Data shown Start Marker
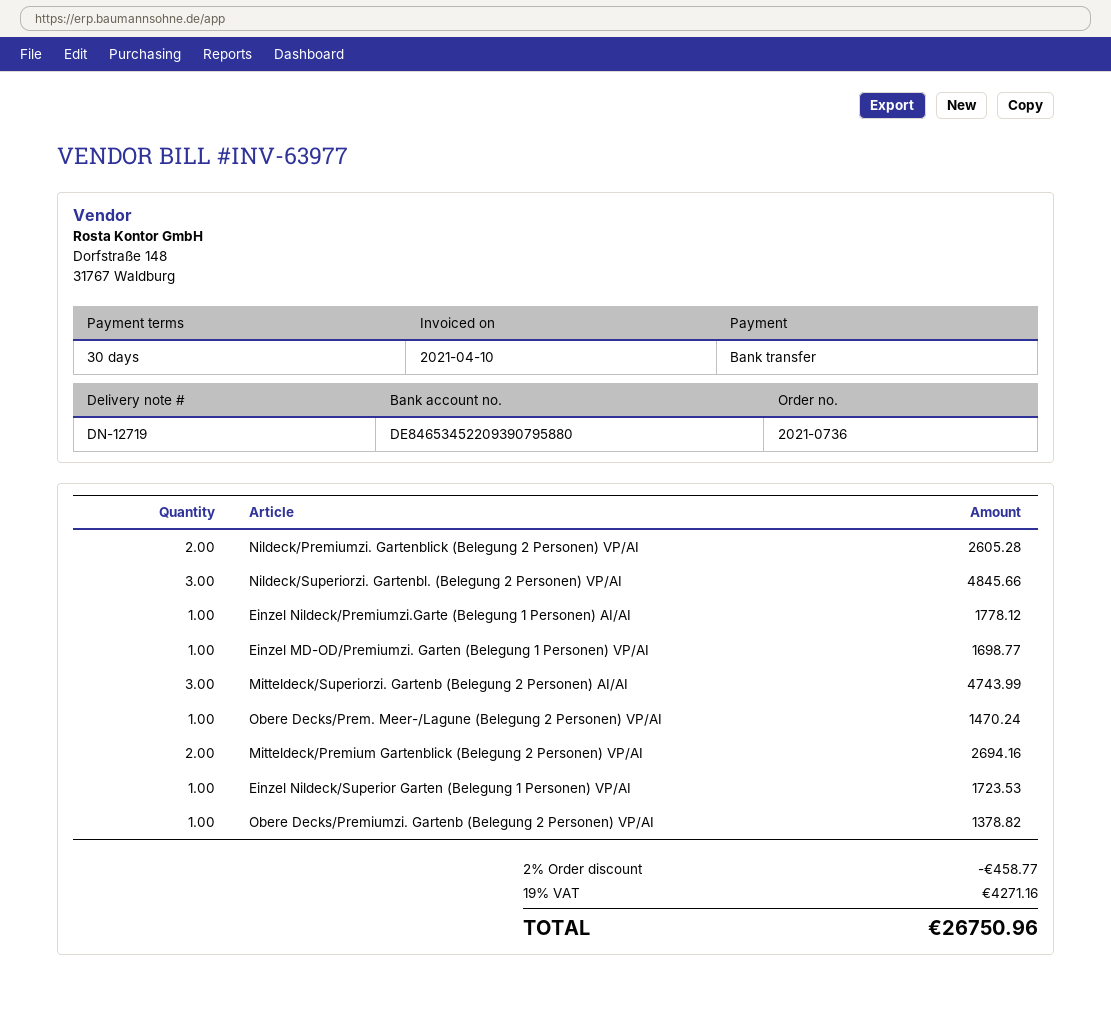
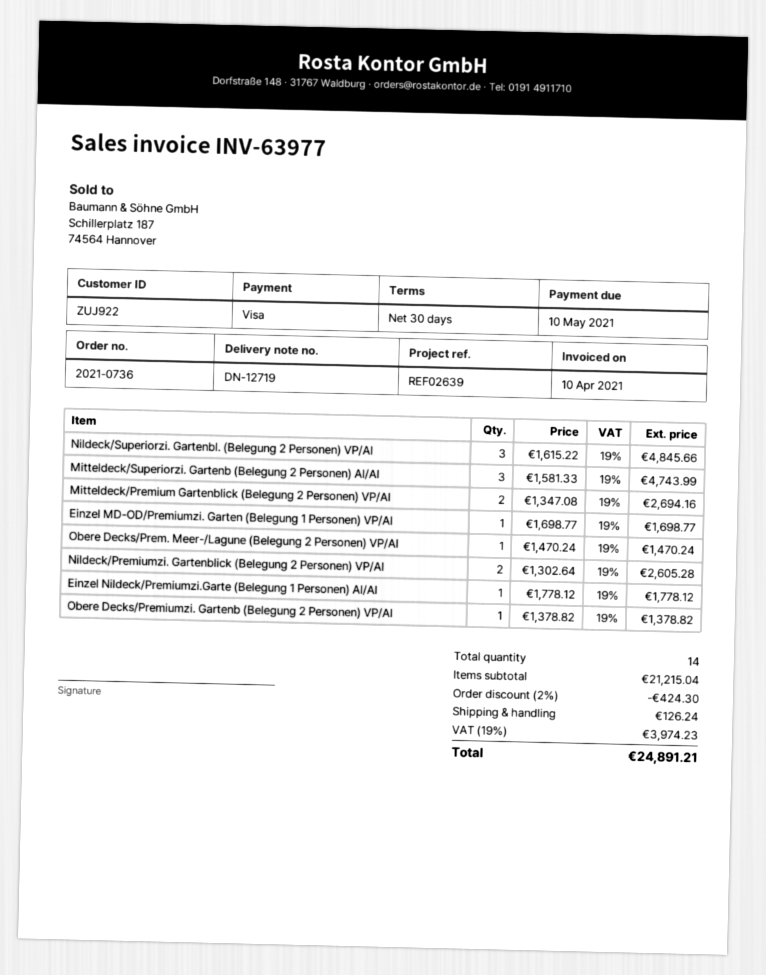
payment method: bank transfer -> Visa
Einzel Nildeck/Superior Garten (Belegung 1 Personen) VP/AI: 1 for 1723.53 -> none
discount: 2% = 458.77 -> 2% = 424.30
shipping: none -> 126.24
tax: 19% = 4271.16 -> 19% = 3974.23
total: 26750.96 -> 24891.21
Data shown End Marker
Filter the entries above and keep only the lines with the word "none".

**Your solution:**
Einzel Nildeck/Superior Garten (Belegung 1 Personen) VP/AI: 1 for 1723.53 -> none
shipping: none -> 126.24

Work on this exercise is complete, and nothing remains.